We turned into a parking space at the same moment the deep voice finished speaking. Silence filled the car. I moved the gearshift to park and tried to process the weight of everything I had just listened to from my Bible app.
“Wow,” my son said from the backseat.
“Wow is right,” I answered.
I am not sure if the emotion that had just enveloped us resulted from the telling of the story by a formal and passionate British narrator or from the impact and weight of the book of Job itself. Maybe it was hearing the words boom through the car speakers instead of my headset. Maybe it was hearing it out loud versus reading the notated and highlighted pages of my worn Bible. Neither of us knew what had changed it or why. But in that moment, what we knew was no matter how many times we had read those very words before, this time, we heard it differently. We heard Job’s battle and longing in every single word.
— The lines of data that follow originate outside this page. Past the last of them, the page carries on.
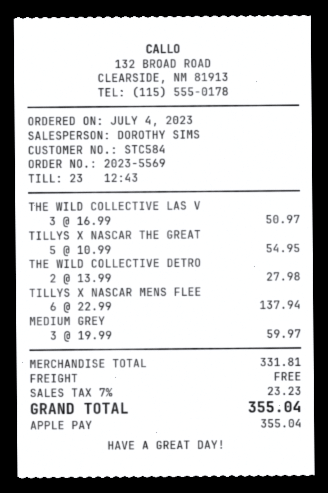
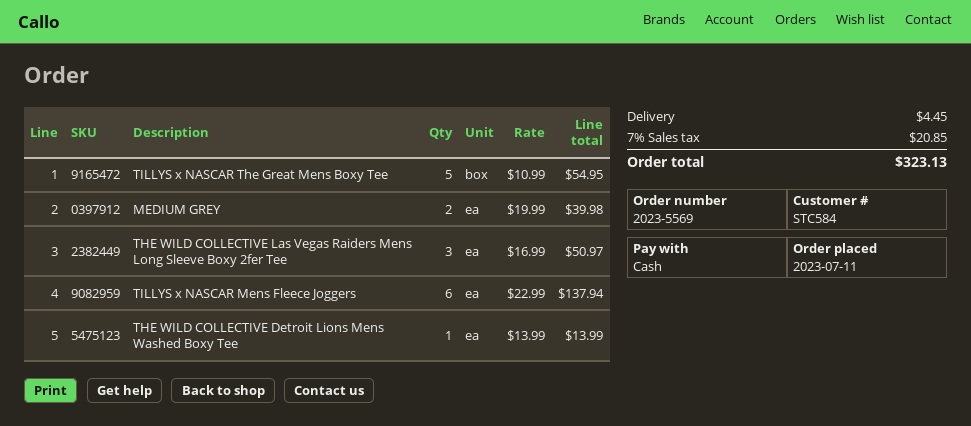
order date: 2023-07-04 -> 2023-07-11
payment method: Apple Pay -> cash
THE WILD COLLECTIVE DETRO: 2 x 13.99 = 27.98 -> 1 x 13.99 = 13.99
MEDIUM GREY: 3 x 19.99 = 59.97 -> 2 x 19.99 = 39.98
shipping: 0.00 -> 4.45
tax: 7% = 23.23 -> 7% = 20.85
total: 355.04 -> 323.13

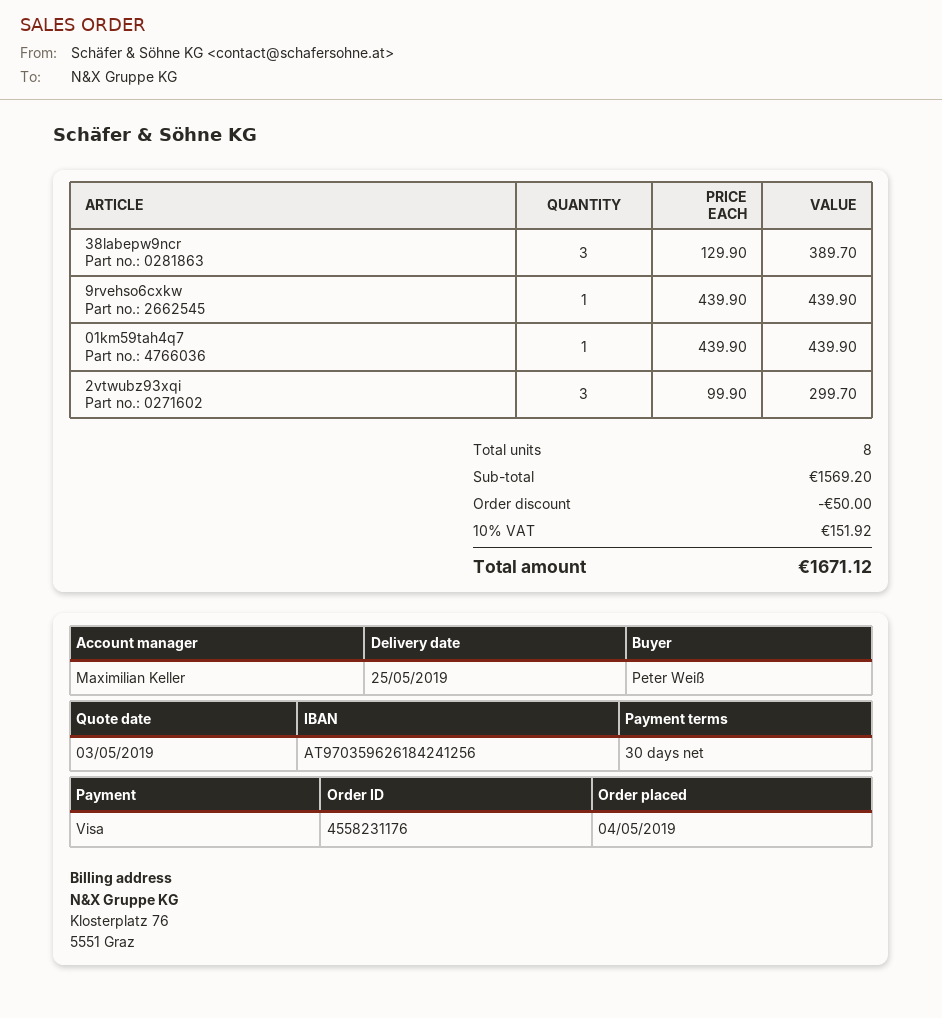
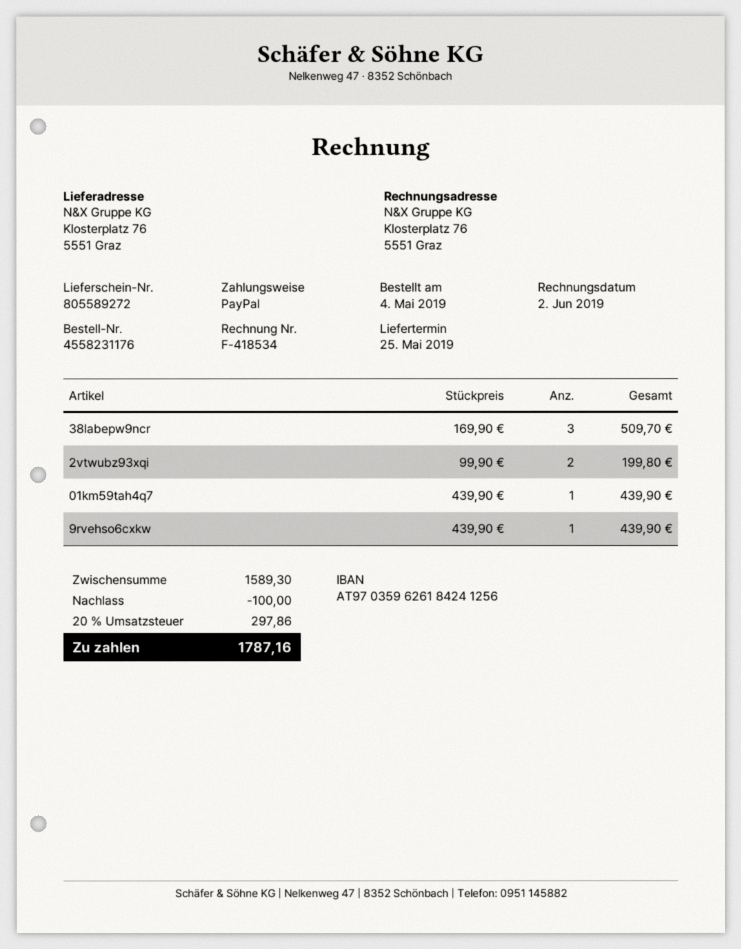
payment method: Visa -> PayPal
38labepw9ncr: 3 x 129.90 = 389.70 -> 3 x 169.90 = 509.70
2vtwubz93xqi: 3 x 99.90 = 299.70 -> 2 x 99.90 = 199.80
subtotal: 1569.20 -> 1589.30
discount: 50.00 -> 100.00
tax: 10% = 151.92 -> 20% = 297.86
total: 1671.12 -> 1787.16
We felt his sorrow and his pain all the way to our core. We saw the story differently. We understood.
I thought about this throughout the day, trying to put my finger on what part had made the difference. I never found the answer to that question and finally realized I didn’t need to. It didn’t matter as much why or what had granted me a different perspective. What mattered was the fact that I had experienced the effect of a different perspective.
I heard the words more clearly. I gained more insight into what Job must have been going through. I caught a deeper glimpse of a soul struggling to understand and, within that glimpse, understood him better. That was the point.
Like the questions of “why” Job asks of God, there are many things in this life I will never understand. Things I will never comprehend because I am not God. I cannot see everything He can see, and I will never know all He knows. My mind and heart could never process it all. Even if I could, how responsible would I be with that kind of information? Where would my faith come from if I knew everything to come? No matter how much I desire insight into the things that bewilder me, knowing all God knows is not what I was created for.
But I was created for love. And that requires understanding. Not an all-knowing-I-run-the-universe kind of understanding, but an I-can-keep-going-because-we-are-in-this-together kind of understanding. A clarity that allows me to love myself and others better, even when I have no idea what is happening.
That kind of understanding requires a willingness to see things differently. A longing to find another way to view a situation. A desire to listen to an account told through a different voice. To even begin to understand myself and my situation, or someone else and their situation, I have to seek it. Job did not understand. But he sought understanding. He pleaded to see it differently. Even if God did not reveal it to him in that moment, he still was willing to hear the story.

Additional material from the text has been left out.